The new method relaxes many mathematical conditions and restrictions imposed in the literature. One of them is the homoscedasticity assumption. This assumption is a mathematical condition which requires that the data of different groups to have the same variation patterns. Their new method also resolves the computational issues involved in the practical implementation of MANOVA for high-dimensional data. It does this by utilising computationally efficient high-level matrix calculations.
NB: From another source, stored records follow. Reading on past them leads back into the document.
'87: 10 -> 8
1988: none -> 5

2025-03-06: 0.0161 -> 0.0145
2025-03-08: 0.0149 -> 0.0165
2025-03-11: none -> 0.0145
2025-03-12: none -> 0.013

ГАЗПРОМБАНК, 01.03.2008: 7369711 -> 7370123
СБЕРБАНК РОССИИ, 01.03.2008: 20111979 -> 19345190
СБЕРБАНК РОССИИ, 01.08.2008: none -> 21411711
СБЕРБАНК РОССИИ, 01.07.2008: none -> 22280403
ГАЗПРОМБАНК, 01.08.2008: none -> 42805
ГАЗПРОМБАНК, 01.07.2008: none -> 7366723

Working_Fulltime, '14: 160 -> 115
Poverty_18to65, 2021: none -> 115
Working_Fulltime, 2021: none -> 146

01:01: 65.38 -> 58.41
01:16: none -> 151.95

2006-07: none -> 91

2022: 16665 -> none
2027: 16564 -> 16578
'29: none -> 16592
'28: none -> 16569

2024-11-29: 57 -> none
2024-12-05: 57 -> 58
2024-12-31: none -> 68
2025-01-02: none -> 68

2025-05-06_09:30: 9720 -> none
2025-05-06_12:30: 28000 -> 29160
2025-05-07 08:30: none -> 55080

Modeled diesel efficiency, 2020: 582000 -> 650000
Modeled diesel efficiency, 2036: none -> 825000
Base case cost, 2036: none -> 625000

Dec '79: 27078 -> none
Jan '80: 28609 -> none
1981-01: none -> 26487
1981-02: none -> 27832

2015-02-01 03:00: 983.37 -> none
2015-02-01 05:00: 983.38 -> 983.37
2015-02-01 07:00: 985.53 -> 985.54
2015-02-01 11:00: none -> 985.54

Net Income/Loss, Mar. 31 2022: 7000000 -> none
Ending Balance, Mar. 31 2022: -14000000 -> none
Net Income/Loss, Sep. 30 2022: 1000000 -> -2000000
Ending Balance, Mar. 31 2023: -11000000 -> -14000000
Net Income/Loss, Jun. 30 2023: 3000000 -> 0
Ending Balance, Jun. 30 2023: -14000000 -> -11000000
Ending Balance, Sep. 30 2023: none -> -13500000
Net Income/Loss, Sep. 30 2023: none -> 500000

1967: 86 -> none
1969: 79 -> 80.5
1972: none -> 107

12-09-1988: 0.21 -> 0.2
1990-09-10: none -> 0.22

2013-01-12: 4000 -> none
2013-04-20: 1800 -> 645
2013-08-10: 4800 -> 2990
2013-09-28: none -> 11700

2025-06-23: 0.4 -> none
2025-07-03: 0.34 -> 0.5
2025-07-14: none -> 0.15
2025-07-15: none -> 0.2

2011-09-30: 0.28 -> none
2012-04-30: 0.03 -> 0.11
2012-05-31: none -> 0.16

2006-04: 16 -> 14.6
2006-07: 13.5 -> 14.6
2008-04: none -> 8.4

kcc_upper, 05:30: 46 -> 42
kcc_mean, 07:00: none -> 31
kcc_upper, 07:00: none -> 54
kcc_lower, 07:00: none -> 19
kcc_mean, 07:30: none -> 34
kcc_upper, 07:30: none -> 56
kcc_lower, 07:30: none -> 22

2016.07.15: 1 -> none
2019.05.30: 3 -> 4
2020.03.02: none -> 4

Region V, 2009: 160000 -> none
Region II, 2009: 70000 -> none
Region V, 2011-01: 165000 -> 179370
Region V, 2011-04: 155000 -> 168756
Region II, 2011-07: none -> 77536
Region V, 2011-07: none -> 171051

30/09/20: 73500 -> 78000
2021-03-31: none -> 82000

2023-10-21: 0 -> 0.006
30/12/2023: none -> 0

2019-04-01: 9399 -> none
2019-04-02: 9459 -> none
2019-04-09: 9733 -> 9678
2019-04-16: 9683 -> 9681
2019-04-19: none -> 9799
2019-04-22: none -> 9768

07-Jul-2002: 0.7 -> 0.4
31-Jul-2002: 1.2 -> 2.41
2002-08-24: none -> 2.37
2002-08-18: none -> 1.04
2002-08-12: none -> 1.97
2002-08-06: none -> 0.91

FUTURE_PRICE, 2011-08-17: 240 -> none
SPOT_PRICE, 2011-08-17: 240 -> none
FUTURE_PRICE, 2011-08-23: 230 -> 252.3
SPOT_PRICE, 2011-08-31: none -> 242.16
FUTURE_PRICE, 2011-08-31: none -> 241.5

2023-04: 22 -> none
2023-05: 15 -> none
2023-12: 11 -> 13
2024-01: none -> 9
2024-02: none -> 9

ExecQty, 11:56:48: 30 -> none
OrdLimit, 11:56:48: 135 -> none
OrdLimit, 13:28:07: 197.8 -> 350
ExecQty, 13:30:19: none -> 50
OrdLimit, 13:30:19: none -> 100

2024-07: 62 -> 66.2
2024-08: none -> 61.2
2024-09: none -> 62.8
Although it is widely applicable and performs well for many real life datasets, the proposed method may be less effective in certain situations because the variation and correlation information of variables is not fully used. When analysing corneal surface data (see figure below), the associated covariance matrix which contains the variation and correlation information from the data is computed. If the number of corneal surfaces is larger than the number of measurements of a corneal surface, the computed covariance matrix is invertible, meaning that the test statistic can be obtained using the traditional MANOVA test. In a high-dimensional setting, this is not possible as the number of corneal surfaces (150 = 43+14+21+72 samples) is much smaller than the number of measurements (6,912 dimensions). However, the variation and correlation information is still partially used in estimating the parameters of the test statistic. Prof Zhang and his research team are studying this to develop better statistical methods which can handle such situations.
The figure demonstrates an application of the new method in identifying the difference of mean corneal surfaces with varying degrees of the keratoconus disease which cause corneas to be misshaped. Symbols in the brackets after the group titles indicate the statistical significance of the difference between the associated group and the normal group, where “***” means a highly significant difference and “.” suggests a non-significant difference. The corneal dataset is an example of high dimensional data. The normal group has 43 corneal surfaces while the unilateral suspect, suspect map, and clinical keratoconus groups have 14, 21 and 72 corneal surfaces respectively. Each corneal surface has 6,912 measurements. The traditional MANOVA tests are not suitable for this problem.
References:
Zhou B; Guo J; Zhang JT*, “Linear Hypothesis Testing for High-Dimensional Data under Heteroscedasticity” JOURNAL OF STATISTICAL PLANNING AND INFERENCE Volume: 188 Pages: 36-54 DOI: 10.1016/j.jspi.2017.03.005 Published: 2017.
Zhang JT*; Guo J; Zhou B, “Linear hypothesis testing in high-dimensional one-way MANOVA” JOURNAL OF MULTIVARIATE ANALYSIS Volume: 155 Pages: 200-216 DOI: 10.1016/j.jmva.2017.01.002 Published: 2017.